8/14/06 (answer - entered as feature request 1850) A word about t-tests. It is very common in the microarray field for experimentalists to not give sufficient numbers of replicates to get good statistics. The word in the statistical community is to use some variant of a Bayesian t-test which pools variances of similar sample sizes to take into compensate for small smaple size. This started with Cyber-T, but the 3 most used and validated ones are: 1. LIMMA (LInear Models for Microarray Analsysis) from Gordon Smyth based on earlier work by Terry Speed and Ingrid 2. SAM (Significance Analsysis for Micorarrays) by Tibrishani and coworkers. 3. The method included in BRBArray tools, by Simon, Radamacher, and cowrkers.
I am told that LIMMA and SAM give similar results to one another and that BRBArrayTools gives somewhat different results to the two former programs, but not necessarily inferior results.
GeneSpring and GeneTraffic also have their own versions of this method. My anecdotal experiene is that GeneTraffic does not match the results from LIMMA.

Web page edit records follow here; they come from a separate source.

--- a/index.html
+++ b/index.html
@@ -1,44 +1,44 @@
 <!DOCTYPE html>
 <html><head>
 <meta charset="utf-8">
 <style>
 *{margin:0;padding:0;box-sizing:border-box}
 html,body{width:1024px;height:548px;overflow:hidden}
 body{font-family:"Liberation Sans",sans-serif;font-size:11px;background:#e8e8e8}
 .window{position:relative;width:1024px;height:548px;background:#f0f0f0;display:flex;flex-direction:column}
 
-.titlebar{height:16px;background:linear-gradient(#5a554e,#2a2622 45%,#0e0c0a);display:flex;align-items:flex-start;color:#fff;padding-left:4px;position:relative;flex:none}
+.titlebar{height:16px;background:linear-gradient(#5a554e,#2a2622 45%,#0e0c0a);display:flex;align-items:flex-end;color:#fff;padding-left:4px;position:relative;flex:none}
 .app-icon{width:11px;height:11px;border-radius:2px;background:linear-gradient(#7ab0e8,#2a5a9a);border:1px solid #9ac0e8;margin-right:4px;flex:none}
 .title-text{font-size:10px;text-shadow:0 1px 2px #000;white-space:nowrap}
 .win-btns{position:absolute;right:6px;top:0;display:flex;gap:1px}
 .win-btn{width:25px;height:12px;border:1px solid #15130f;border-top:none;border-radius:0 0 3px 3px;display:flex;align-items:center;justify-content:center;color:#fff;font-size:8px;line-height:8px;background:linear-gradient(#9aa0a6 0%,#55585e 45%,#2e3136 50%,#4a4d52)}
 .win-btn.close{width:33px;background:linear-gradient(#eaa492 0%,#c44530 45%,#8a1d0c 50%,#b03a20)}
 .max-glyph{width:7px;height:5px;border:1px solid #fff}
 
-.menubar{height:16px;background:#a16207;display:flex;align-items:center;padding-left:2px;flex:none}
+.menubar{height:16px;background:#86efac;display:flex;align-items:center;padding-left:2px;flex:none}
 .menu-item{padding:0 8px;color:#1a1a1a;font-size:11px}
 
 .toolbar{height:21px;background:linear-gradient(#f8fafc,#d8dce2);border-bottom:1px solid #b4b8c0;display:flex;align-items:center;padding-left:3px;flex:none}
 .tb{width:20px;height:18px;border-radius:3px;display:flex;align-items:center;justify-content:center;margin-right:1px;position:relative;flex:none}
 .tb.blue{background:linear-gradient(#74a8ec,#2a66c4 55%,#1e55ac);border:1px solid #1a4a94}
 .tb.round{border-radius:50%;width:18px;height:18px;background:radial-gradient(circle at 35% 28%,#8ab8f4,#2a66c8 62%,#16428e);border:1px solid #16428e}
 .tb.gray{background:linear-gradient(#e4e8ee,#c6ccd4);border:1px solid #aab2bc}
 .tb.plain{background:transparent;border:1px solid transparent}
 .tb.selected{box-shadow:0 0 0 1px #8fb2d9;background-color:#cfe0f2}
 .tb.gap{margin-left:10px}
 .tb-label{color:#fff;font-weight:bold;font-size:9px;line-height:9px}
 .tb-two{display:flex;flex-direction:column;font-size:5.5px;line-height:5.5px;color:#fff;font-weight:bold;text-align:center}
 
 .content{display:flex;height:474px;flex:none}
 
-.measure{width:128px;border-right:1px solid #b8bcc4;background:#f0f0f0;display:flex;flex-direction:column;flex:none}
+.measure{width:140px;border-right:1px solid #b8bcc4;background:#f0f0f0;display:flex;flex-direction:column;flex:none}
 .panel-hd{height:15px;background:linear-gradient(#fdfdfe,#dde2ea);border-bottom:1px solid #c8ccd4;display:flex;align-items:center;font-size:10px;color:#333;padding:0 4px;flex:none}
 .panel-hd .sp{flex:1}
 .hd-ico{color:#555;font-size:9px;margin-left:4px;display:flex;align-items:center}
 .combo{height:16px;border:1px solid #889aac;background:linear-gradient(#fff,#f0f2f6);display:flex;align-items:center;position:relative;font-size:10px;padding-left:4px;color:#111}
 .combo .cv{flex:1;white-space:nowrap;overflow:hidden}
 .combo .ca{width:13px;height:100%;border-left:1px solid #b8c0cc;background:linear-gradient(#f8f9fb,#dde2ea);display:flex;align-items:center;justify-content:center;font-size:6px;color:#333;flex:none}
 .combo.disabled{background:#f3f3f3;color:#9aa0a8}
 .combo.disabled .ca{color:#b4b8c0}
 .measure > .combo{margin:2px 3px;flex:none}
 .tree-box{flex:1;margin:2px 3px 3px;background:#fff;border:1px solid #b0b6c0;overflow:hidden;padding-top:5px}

I recommend that some version(s) of the Bayesian method be included in geWorkbench. Both LIMMA and SAM are available as part of Bioconductor and therefore can be ported to geWorkbench as part of a of a general Bioconductor port.
8/14/06 (answer - a long-standing wish - entered as feature request 1851) i strongly recommed that the benjamini-Hochberg False discovery rate correction be offered as an option. In fact all of the options in the current version of AffyLmGUI would find use.

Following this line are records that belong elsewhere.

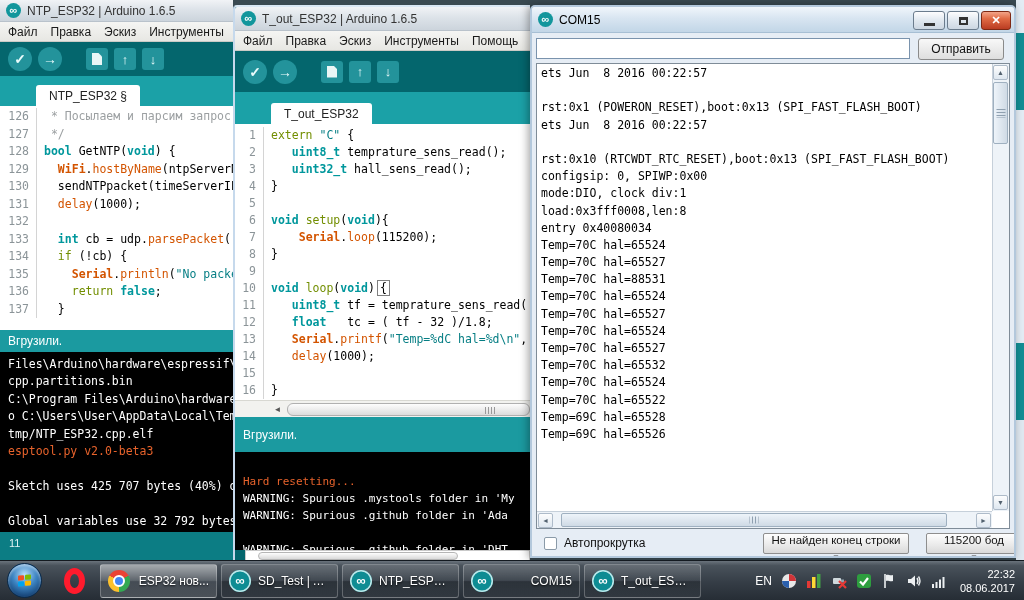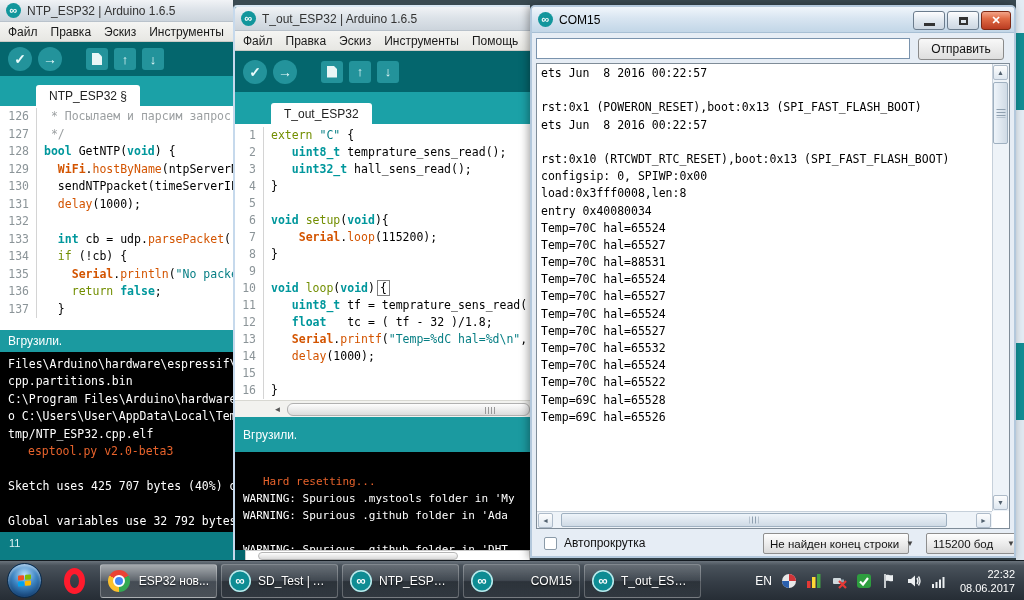--- a/index.html
+++ b/index.html
@@ -43,21 +43,21 @@
   .tok-plain { color:#000; } .tok-type { color:#00979C; font-weight:bold; }
   .tok-kw { color:#728E00; } .tok-func { color:#D35400; }
   .tok-class { color:#D35400; font-weight:bold; } .tok-str { color:#067e84; }
   .tok-comment { color:#9b9fa1; }
   .tok-brace { color:#000; border:1px solid #808080; padding:0 2px; margin-left:2px; }
   .statusbar { position:absolute; left:0; right:0; background:#1b9aa0; color:#fff; font-size:12px;
                display:flex; align-items:center; padding-left:8px; }
   .console { position:absolute; left:0; right:0; background:#000; color:#fff; overflow:hidden;
              font-family:"DejaVu Sans Mono",monospace; font-size:11.5px; line-height:17.4px;
              padding:4px 8px 0; white-space:pre; }
-  .console-line.c-orange { color:#E8632C;margin-left:20px; }
+  .console-line.c-orange { color:#E8632C; }
   .footerbar { position:absolute; left:0; right:0; background:#0c7d84; color:#dff3f4; font-size:11px;
                display:flex; align-items:flex-start; padding:5px 0 0 9px; }
 
   
   #win-ntp { left:0; top:0; width:233px; height:560px; z-index:1; background:#04666d; }
   #win-ntp .titlebar { height:22px; }
   #win-ntp .menubar { top:22px; height:20px; }
   #win-ntp .toolbar { top:42px; height:34px; }
   #win-ntp .tabstrip { top:76px; height:30px; }
   #win-ntp .editor { top:106px; height:224px; padding-top:2px; }
@@ -126,21 +126,21 @@
           background:repeating-linear-gradient(90deg,#8fa0b0 0 1px,transparent 1px 3px); }
   .sb-thumb-v .sb-grip { width:9px; height:9px;
           background:repeating-linear-gradient(#8fa0b0 0 1px,transparent 1px 3px); }
   .com-bottombar { position:absolute; left:0; right:0; top:522px; height:29px; display:flex;
           align-items:center; font-size:12px; color:#111; }
   .checkbox { position:absolute; left:12px; top:8px; width:13px; height:13px; background:#fff;
           border:1px solid #8a9aa8; border-radius:2px; }
   .autoscroll-label { position:absolute; left:32px; top:7px; }
   .dropdown { position:absolute; top:4px; height:21px; background:linear-gradient(#fefefe,#e9e9e9 60%,#d9d9d9);
           border:1px solid #8e8e8e; border-radius:2px; font-size:11.5px; display:flex; align-items:center;
-          padding:0 6px; gap:7px; white-space:nowrap; color:#111; }
+          padding:0 6px; gap:7px; white-space:nowrap; color:#111;flex-direction:column; }
   .dd-caret { font-size:8px; color:#444; }
   #dd-lineending { left:231px; width:146px; justify-content:space-between; }
   #dd-baud { left:394px; width:96px; justify-content:space-between; }
 
   
   .sliver { position:absolute; left:1016px; top:0; width:8px; height:560px; z-index:0; }
   .sliver div { position:absolute; left:0; width:8px; }
 
   
   .taskbar { position:absolute; left:0; top:560px; width:1024px; height:40px; z-index:10;
@@ -312,20 +312,21 @@
     </div>
     <div class="serial-area">
       <div class="serial-text">
           <div class="serial-line">ets Jun  8 2016 00:22:57</div>
           <div class="serial-line">&nbsp;</div>
           <div class="serial-line">rst:0x1 (POWERON_RESET),boot:0x13 (SPI_FAST_FLASH_BOOT)</div>
           <div class="serial-line">ets Jun  8 2016 00:22:57</div>
           <div class="serial-line">&nbsp;</div>
           <div class="serial-line">rst:0x10 (RTCWDT_RTC_RESET),boot:0x13 (SPI_FAST_FLASH_BOOT)</div>
           <div class="serial-line">configsip: 0, SPIWP:0x00</div>
+          <div class="serial-line">mode:DIO, clock div:1</div>
           <div class="serial-line">load:0x3fff0008,len:8</div>
           <div class="serial-line">entry 0x40080034</div>
           <div class="serial-line">Temp=70C hal=65524</div>
           <div class="serial-line">Temp=70C hal=65527</div>
           <div class="serial-line">Temp=70C hal=88531</div>
           <div class="serial-line">Temp=70C hal=65524</div>
           <div class="serial-line">Temp=70C hal=65527</div>
           <div class="serial-line">Temp=70C hal=65524</div>
           <div class="serial-line">Temp=70C hal=65527</div>
           <div class="serial-line">Temp=70C hal=65532</div>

8/14/06 I suggest that the heat map rather than the volcano plot be the default display on the t-test output.
8/15/06 (answer - component discontinued) With respect to the multiple t-test, an obvious improvement, alluded to in the functionality write-up is to take into account multiple comparisons. The most basic way to do this is to add terms corresponding to the variance of all of the smaple studied in the denominator of the expression for t. An expresion for this appears in the powerpoint presentation that I gave to the geWorkbench development group. This correct is different and more fundamental than additional multiple comparison corrections Bonferroni, Benjamini-Hochberg etc. Indeed doing Benjamin-Hochberg corrections for multiple tests (probesets, i.e. "markers) and multiple phenotypes simultaneously has not been implemented by the microarray statistical community to my knowledge. So I wouldn't worry about it for geWorkbench. However LIMMA, SAM, and BRBarrayTools each has its own version of correction at the level of the t-test, and I suggest that at least the first two be implemented in geWorkbench.
I realize that the above paragraph might be rather cryptic. I am available to discuss the considerations involved with the developemnt team.

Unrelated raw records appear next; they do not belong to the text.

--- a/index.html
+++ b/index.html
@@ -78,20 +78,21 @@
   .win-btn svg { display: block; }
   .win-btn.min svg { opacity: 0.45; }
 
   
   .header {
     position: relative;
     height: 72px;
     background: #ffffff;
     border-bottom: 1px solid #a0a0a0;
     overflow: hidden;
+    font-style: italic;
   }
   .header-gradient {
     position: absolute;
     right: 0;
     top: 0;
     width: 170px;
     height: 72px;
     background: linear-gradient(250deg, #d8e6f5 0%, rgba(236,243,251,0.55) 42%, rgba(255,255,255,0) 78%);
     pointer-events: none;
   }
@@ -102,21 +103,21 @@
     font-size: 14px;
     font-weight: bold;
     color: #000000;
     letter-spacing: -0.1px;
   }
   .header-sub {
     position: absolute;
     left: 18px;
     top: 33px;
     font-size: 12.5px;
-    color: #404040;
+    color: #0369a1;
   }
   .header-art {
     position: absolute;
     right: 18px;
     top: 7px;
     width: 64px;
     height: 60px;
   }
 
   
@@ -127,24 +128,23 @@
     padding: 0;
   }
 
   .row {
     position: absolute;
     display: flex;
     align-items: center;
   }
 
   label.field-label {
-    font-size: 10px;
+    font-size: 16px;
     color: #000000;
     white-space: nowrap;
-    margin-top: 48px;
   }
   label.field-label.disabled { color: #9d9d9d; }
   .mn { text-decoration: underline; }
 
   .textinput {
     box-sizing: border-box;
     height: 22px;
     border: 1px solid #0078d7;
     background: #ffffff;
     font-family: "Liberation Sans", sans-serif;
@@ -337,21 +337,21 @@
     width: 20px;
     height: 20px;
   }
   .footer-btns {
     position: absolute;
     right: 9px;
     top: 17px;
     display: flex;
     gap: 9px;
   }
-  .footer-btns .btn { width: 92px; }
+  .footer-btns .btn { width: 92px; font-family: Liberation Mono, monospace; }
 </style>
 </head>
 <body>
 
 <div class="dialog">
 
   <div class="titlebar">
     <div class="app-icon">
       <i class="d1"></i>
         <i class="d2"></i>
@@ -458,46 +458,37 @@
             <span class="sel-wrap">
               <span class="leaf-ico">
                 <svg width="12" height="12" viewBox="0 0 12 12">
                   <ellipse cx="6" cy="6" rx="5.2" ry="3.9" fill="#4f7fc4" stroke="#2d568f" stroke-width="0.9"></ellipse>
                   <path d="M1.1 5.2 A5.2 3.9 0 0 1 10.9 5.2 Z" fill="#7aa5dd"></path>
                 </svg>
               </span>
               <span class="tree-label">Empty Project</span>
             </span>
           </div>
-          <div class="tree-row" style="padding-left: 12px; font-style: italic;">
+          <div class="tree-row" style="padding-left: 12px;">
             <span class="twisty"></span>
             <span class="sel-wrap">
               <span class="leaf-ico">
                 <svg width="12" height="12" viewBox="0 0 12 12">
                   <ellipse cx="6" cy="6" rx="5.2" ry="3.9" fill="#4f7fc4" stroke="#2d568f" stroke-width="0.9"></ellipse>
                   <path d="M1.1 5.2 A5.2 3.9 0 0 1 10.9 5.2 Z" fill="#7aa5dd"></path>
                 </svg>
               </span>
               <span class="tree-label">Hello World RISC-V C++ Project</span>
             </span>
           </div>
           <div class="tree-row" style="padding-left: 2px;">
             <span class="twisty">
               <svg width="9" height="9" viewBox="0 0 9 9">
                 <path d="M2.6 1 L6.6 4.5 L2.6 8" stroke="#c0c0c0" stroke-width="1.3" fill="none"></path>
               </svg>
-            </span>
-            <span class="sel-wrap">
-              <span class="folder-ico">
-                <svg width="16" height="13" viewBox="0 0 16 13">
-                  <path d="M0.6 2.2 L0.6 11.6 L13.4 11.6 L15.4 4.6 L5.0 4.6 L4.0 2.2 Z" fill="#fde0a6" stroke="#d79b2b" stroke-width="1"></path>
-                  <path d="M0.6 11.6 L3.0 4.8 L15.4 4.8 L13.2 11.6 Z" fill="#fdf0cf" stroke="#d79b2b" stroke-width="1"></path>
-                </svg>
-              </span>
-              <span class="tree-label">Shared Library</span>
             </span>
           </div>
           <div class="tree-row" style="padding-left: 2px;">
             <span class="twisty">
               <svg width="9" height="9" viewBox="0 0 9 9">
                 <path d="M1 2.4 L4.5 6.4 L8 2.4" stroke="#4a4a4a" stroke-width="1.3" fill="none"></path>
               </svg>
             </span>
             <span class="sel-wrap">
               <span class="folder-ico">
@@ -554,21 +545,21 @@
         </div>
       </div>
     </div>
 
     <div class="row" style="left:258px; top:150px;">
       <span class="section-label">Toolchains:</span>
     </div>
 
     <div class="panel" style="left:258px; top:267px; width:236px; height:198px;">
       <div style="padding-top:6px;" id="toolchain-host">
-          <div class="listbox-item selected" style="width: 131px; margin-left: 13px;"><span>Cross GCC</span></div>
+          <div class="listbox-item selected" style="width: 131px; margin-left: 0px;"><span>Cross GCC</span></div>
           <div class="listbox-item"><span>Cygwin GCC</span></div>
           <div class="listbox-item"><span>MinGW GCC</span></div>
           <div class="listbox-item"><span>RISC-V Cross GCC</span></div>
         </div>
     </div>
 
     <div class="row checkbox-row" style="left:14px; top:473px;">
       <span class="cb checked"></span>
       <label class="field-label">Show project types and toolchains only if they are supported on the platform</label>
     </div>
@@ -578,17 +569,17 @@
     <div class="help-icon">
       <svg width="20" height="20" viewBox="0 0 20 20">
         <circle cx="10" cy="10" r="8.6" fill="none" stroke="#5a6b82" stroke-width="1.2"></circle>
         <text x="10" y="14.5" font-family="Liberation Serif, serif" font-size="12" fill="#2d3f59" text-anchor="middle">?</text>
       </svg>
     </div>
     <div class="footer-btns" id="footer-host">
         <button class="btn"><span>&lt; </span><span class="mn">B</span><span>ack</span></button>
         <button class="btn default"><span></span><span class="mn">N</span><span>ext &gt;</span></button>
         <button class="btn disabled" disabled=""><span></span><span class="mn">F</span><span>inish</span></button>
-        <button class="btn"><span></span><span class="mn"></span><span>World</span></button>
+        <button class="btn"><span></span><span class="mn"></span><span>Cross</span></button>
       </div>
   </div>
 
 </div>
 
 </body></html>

9/12/06 (answer - there is an outstanding feature request already entered for this) It is important that geWorkbench be able to import micoarray data in the 2 formats used by Entrez (GEO) (The Entrez Gene expression Omnibus databse). please see the Entrez site for format information.
9/12/06 (answer - geWorkbench now comes with proper Java version included by default) I have had anecdotal experience that if the latest version of Java is installed after geWorkbench is installed there is a problem and geworkbench has to be uninstalled and then reinsatlled to work. Xiaoqing says that this shouldn;t be the case, but I just thought I would let you know what had apparently happened.
9/13/06 (answer - interesting idea but not part of our current mission. This really belongs more with a database system and indeed caArray may support this in the future) I believe that the Workbench's utility woulf be greatly enhanced if it containded menus for submission of sequences to GenBank and Microarray data to GEO. This is especially important in the latter case where the burden of MIAME compliance is considerable. Furthermore, the time for users to specify their MIAME info is when they first read the data into the Workbench, so that the task becomes spread over and not a burden at the very end when the user has to upload into GEO in order for the manuscript to be cleared for publication. The Workbench should remind the user frequently of unspecified and unnotated files.
9/28/06 (answer - we know) A much larger assortment of chip-types should be offered.
9?28/06- A general functionality need is the ability to analyze SNP-chips for loss of heterozygosity, copy number, and whole genome associations. The best package for the first 2 is dChip. I am just learning about whle genome association analysis so that I cannot make a recommendation at this time, but expect to be able to soon. We can talk about SNP-chips if and when you are ready to pursue them.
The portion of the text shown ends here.